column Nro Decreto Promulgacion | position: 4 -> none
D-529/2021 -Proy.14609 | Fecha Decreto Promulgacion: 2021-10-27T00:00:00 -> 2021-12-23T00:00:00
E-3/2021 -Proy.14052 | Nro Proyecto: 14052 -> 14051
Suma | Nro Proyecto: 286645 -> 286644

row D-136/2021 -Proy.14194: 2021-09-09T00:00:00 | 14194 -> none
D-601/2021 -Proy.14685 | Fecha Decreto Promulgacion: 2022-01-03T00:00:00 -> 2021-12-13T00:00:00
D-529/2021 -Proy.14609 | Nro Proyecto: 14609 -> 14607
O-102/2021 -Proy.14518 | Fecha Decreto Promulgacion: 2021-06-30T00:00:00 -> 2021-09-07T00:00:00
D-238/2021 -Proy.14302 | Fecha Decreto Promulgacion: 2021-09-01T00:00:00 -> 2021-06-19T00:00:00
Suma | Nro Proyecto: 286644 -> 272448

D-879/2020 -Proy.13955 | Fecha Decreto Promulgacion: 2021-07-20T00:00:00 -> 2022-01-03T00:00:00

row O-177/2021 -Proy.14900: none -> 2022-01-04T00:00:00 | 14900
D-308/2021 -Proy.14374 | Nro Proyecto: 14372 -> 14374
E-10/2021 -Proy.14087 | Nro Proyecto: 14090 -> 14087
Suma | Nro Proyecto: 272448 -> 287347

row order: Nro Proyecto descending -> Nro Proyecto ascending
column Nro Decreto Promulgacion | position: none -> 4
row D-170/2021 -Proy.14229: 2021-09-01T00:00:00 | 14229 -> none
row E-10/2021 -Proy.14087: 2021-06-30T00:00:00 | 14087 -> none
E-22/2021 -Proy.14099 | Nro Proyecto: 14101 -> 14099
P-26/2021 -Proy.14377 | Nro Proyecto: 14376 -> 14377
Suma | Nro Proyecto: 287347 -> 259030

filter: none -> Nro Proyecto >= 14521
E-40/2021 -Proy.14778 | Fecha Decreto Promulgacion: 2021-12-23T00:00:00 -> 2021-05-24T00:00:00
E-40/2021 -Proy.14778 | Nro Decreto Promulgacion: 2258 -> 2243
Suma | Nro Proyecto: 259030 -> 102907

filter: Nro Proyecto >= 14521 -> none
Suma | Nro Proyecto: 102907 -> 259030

####################

WHAT YOU SHOULD DO
Would you output, from the records above, exactly the run of lines that starts at the line containing "D-238/2021 -Proy.14302 |" and ends at the line containing "filter: none -> Nro Proyecto >= 14521", and only that run?

OUTPUT OF THE TASK
D-238/2021 -Proy.14302 | Fecha Decreto Promulgacion: 2021-09-01T00:00:00 -> 2021-06-19T00:00:00
Suma | Nro Proyecto: 286644 -> 272448

D-879/2020 -Proy.13955 | Fecha Decreto Promulgacion: 2021-07-20T00:00:00 -> 2022-01-03T00:00:00

row O-177/2021 -Proy.14900: none -> 2022-01-04T00:00:00 | 14900
D-308/2021 -Proy.14374 | Nro Proyecto: 14372 -> 14374
E-10/2021 -Proy.14087 | Nro Proyecto: 14090 -> 14087
Suma | Nro Proyecto: 272448 -> 287347

row order: Nro Proyecto descending -> Nro Proyecto ascending
column Nro Decreto Promulgacion | position: none -> 4
row D-170/2021 -Proy.14229: 2021-09-01T00:00:00 | 14229 -> none
row E-10/2021 -Proy.14087: 2021-06-30T00:00:00 | 14087 -> none
E-22/2021 -Proy.14099 | Nro Proyecto: 14101 -> 14099
P-26/2021 -Proy.14377 | Nro Proyecto: 14376 -> 14377
Suma | Nro Proyecto: 287347 -> 259030

filter: none -> Nro Proyecto >= 14521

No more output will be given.